AWS Developer Tools Blog
Transfer Manager Directory Support for AWS SDK for Ruby
Managing bulk file transfer to Amazon Simple Storage Service (Amazon S3) can be complex when transferring directories containing multiple files and subdirectories. AWS SDK for Ruby Transfer Manager (aws-sdk-s3 version 1.215) now supports directory upload and download. This feature can help streamline bulk transfers by providing multipart handling and parallelism options.
Previously, uploading directories to Amazon S3 required manual iteration and handling. You also had to manage multipart uploads for large files and implement parallelism for performance. With directory support in Transfer Manager, you can handle this with a single method call that automates the process. In this post, we show you how to upload and download directories using Transfer Manager, customize transfer with filtering options and handle results effectively.
Getting started
This support requires aws-sdk-s3 version 1.215 or higher. Add aws-sdk-s3 to your Gemfile:
gem 'aws-sdk-s3', '>= 1.215'
Initialize the Transfer Manager
To initialize a Transfer Manager with a default S3 client:
require 'aws-sdk-s3'
tm = Aws::S3::TransferManager.new
Or you could create a custom S3 client to pass to the Transfer Manager.
client = Aws::S3::Client.new(region: 'us-east-1')
tm = Aws::S3::TransferManager.new(client: client)
Upload a directory
Upload a local directory to an S3 bucket by providing a source path and bucket name:
tm.upload_directory('/path/to/directory', bucket: 'my-bucket')
By default, only files in the specified directory are uploaded. To include subdirectories, set recursive: true:
tm.upload_directory('/path/to/directory', bucket: 'my-bucket', recursive: true)
Download a directory
Download objects from an S3 bucket to a local directory by providing a destination path and bucket name:
tm.download_directory('/local/path', bucket: 'my-bucket')

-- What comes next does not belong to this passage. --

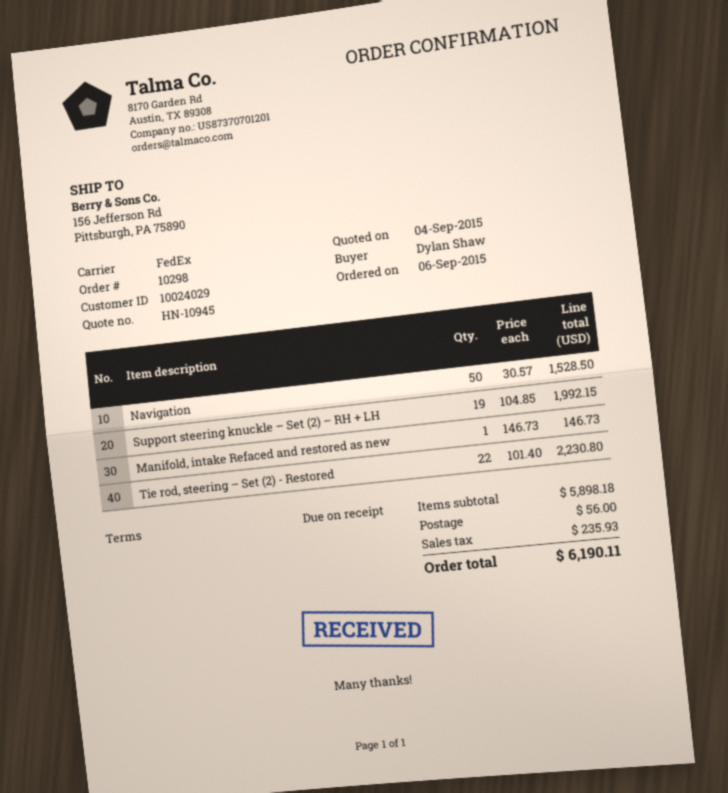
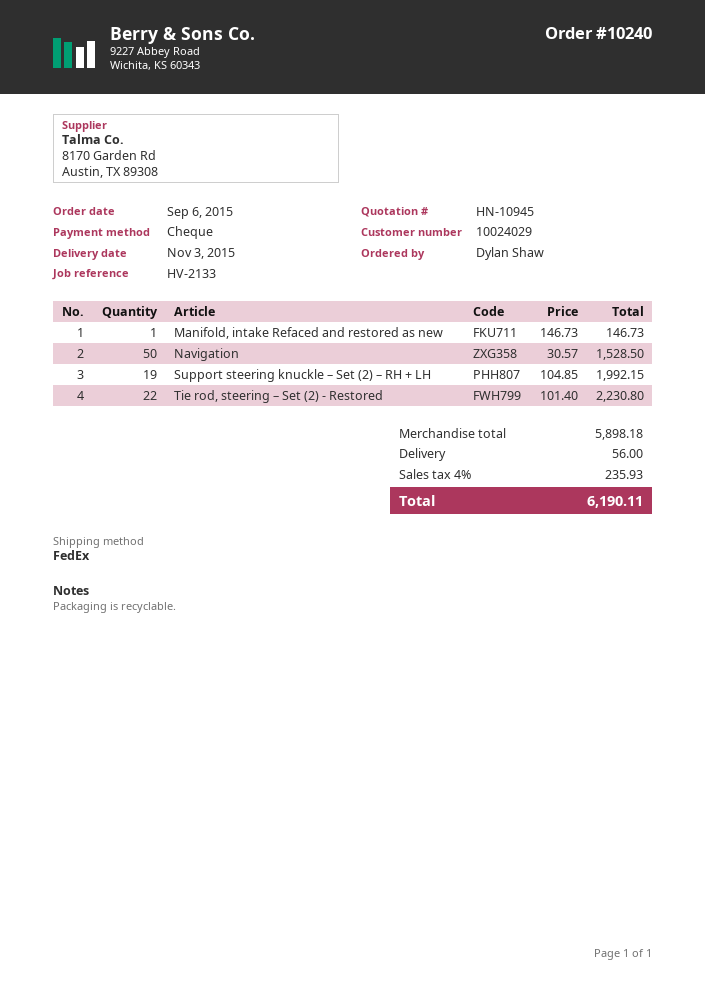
order number: 10298 -> 10240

To download only objects with a specific prefix, set s3_prefix. The full object key is preserved in the local path. For example, given s3_prefix: 'photos/':
- Object key:
photos/vacation/beach.jpg - Resolved local path:
/local/path/photos/vacation/beach.jpg
tm.download_directory('/local/path', bucket: 'my-bucket', s3_prefix: 'photos/2026/')
Filtering contents
You can also filter transfers by using filter_callback:
# Upload only .txt files
filter = proc { |_path, name| name.end_with?('.txt') }
tm.upload_directory('/path/to/directory', bucket: 'my-bucket', filter_callback: filter)
# Download only .jpg files
filter = proc { |obj| obj.key.end_with?('.jpg') }
tm.download_directory('/local/path', bucket: 'my-bucket', filter_callback: filter)
Handling results
On success, both operations return a hash containing completed and failed transfer details:
result = tm.upload_directory('/path/to/directory', bucket: 'my-bucket')

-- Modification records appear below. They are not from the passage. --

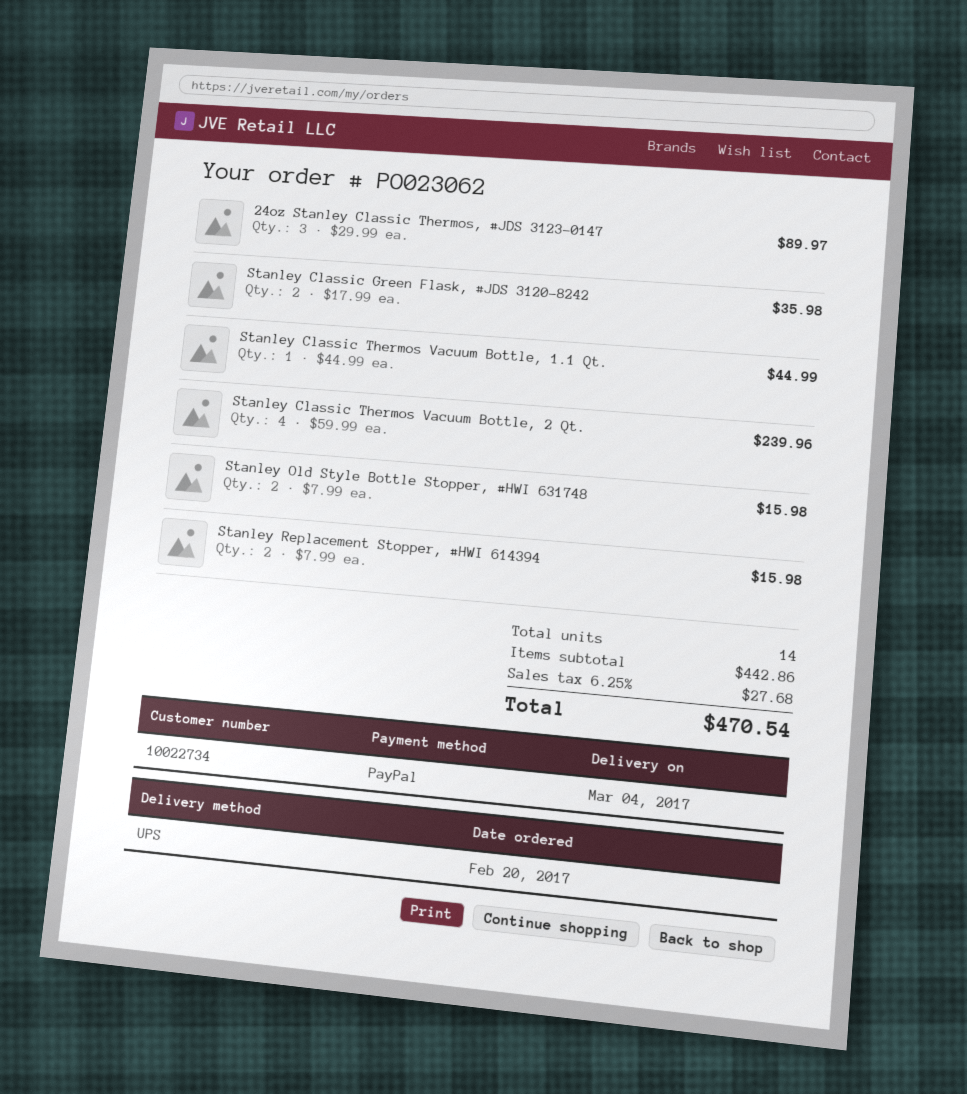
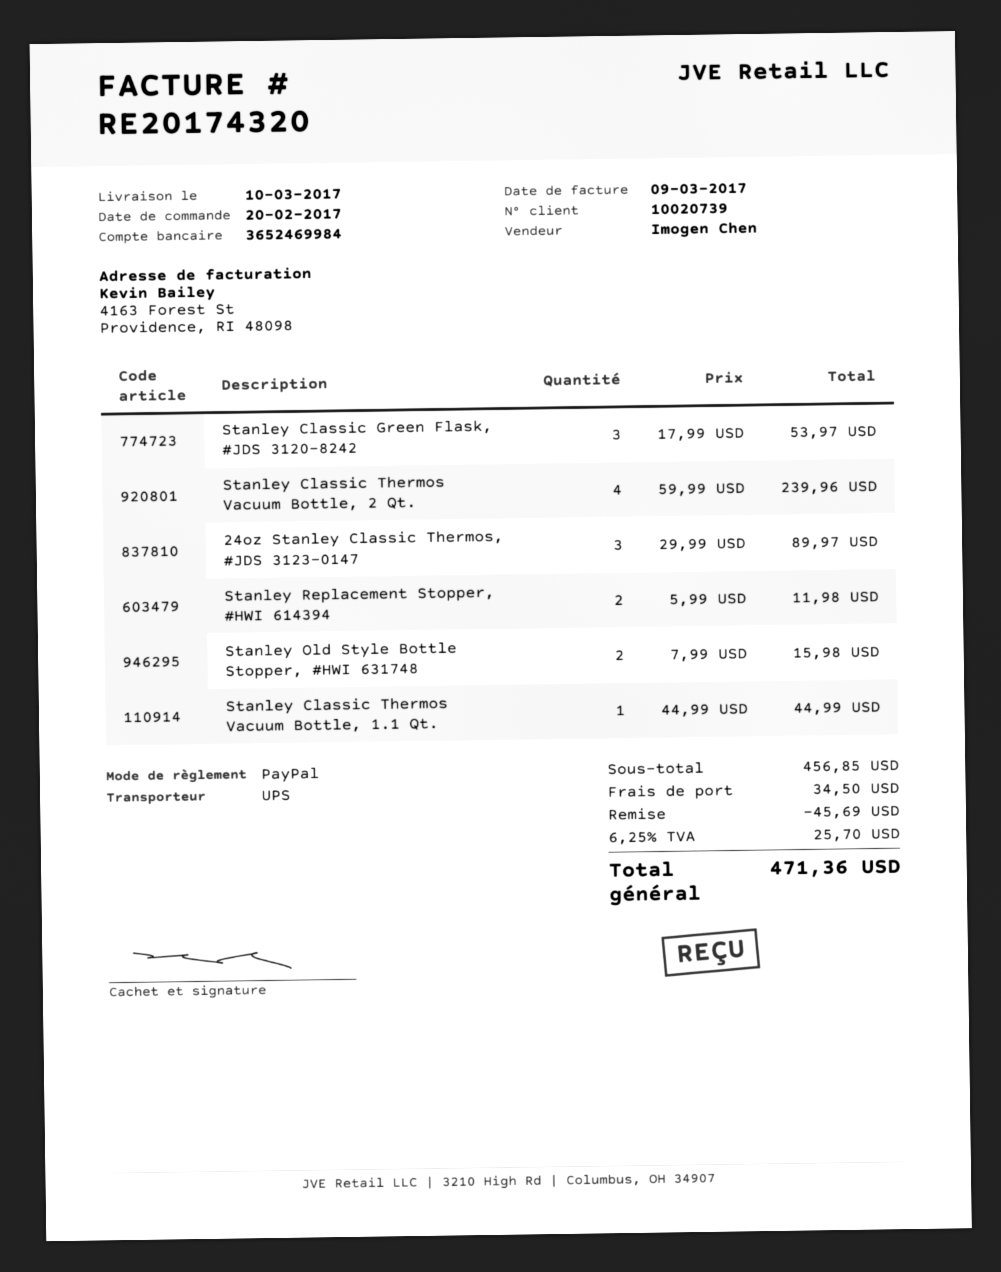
delivery date: 2017-03-04 -> 2017-03-10
customer number: 10022734 -> 10020739
Stanley Classic Green Flask, #JDS 3120-8242: 2 x 17.99 = 35.98 -> 3 x 17.99 = 53.97
Stanley Replacement Stopper, #HWI 614394: 2 x 7.99 = 15.98 -> 2 x 5.99 = 11.98
subtotal: 442.86 -> 456.85
discount: none -> 45.69
shipping: none -> 34.50
tax: 6.25% = 27.68 -> 6.25% = 25.70
total: 470.54 -> 471.36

# => { completed_uploads: 7, failed_uploads: 0 }
By default, an error raises an exception, which stops the transfer but does not clean up completed transfers. You can set ignore_failure: true to continue transferring remaining files and see what errors occurred in the results hash.

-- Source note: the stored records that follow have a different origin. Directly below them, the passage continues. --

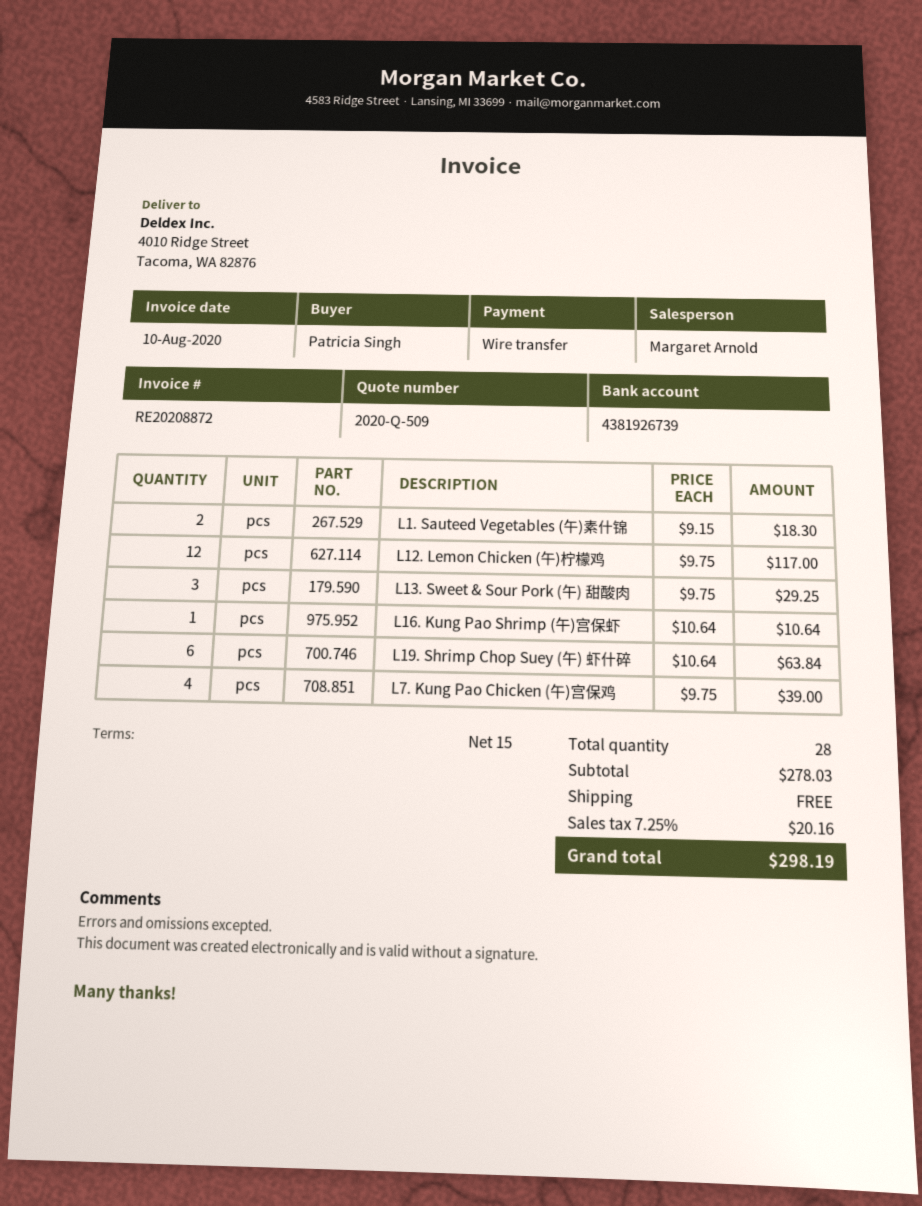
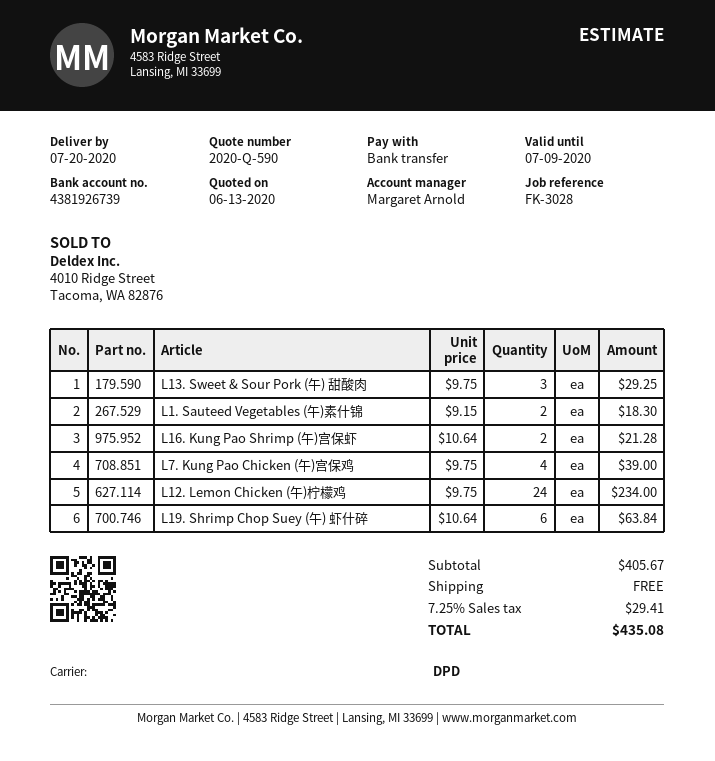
quote number: 2020-Q-509 -> 2020-Q-590
L12. Lemon Chicken (午)柠檬鸡: 12 x 9.75 = 117.00 -> 24 x 9.75 = 234.00
L16. Kung Pao Shrimp (午)宫保虾: 1 x 10.64 = 10.64 -> 2 x 10.64 = 21.28
subtotal: 278.03 -> 405.67
tax: 7.25% = 20.16 -> 7.25% = 29.41
total: 298.19 -> 435.08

result = tm.upload_directory(
'/path/to/directory',
bucket: 'my-bucket',
ignore_failure: true
)
# => { completed_uploads: 5, failed_uploads: 2, errors: [...] }
Conclusion
Directory upload and download support in the AWS SDK for Ruby Transfer Manager can help streamline bulk S3 transfers with built-in parallelism and multipart handling.
Key takeaways:
- Use
upload_directoryanddownload_directoryfor bulk transfers with a single method call - Customize behavior with options like
recursive,s3_prefix, andfilter_callback - Handle errors gracefully with
ignore_failureand inspect results for details
These are only a few of the available options. See the API documentation for a full list.
Next steps: Try implementing directory transfers in your applications and explore other Transfer Manager features like upload_file and download_file for single-object transfers.